**Task goal:** Although the records contain pictures, the copy should leave them out and match everything else exactly.
[[ Given information, beginning ]]
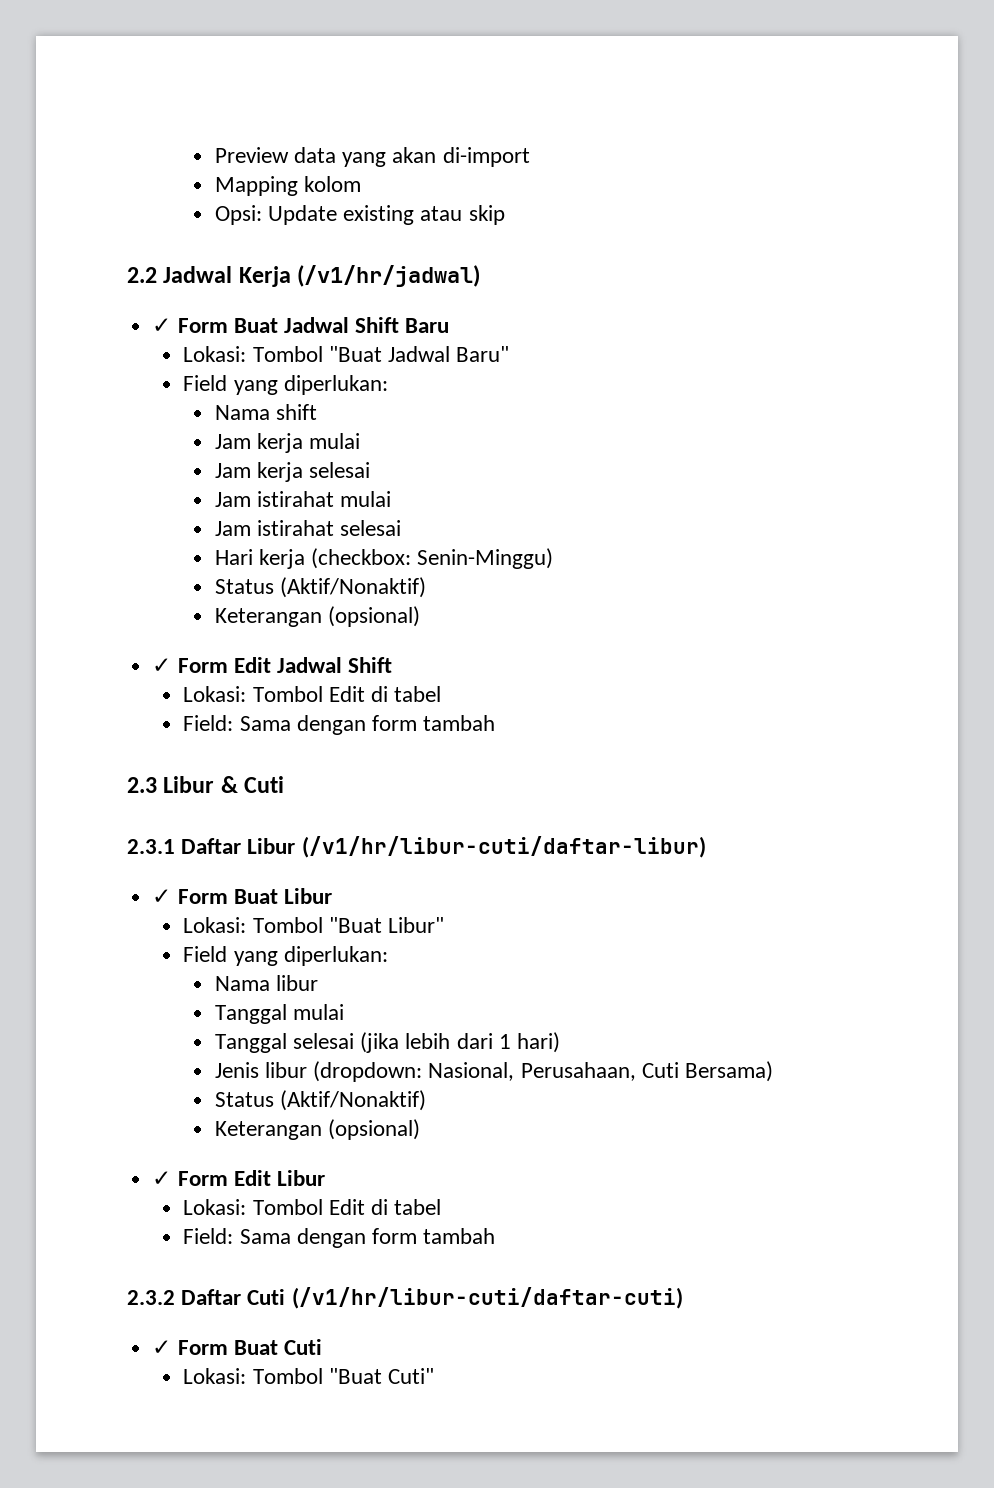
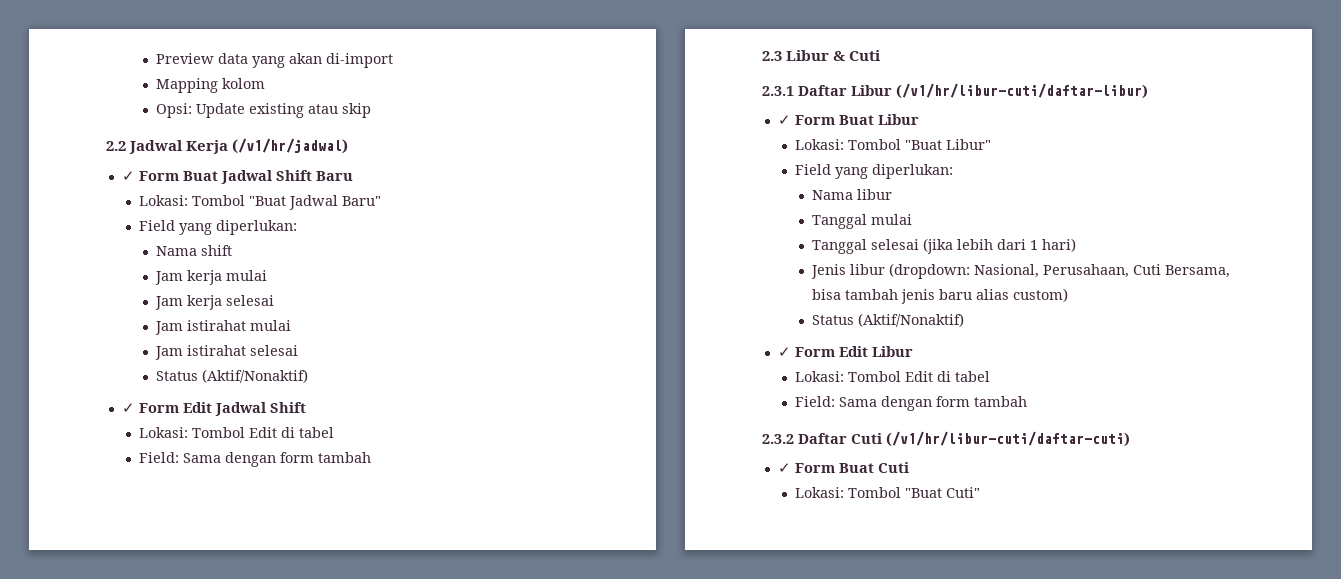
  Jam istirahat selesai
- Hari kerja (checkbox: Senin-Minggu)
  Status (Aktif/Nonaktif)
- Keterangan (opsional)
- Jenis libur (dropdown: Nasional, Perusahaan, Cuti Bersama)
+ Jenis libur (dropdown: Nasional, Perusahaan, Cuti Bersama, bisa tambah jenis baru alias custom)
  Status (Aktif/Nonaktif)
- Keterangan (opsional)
[[ Given information, end ]]
**Task output:**
  Jam istirahat selesai
- Hari kerja (checkbox: Senin-Minggu)
  Status (Aktif/Nonaktif)
- Keterangan (opsional)
- Jenis libur (dropdown: Nasional, Perusahaan, Cuti Bersama)
+ Jenis libur (dropdown: Nasional, Perusahaan, Cuti Bersama, bisa tambah jenis baru alias custom)
  Status (Aktif/Nonaktif)
- Keterangan (opsional)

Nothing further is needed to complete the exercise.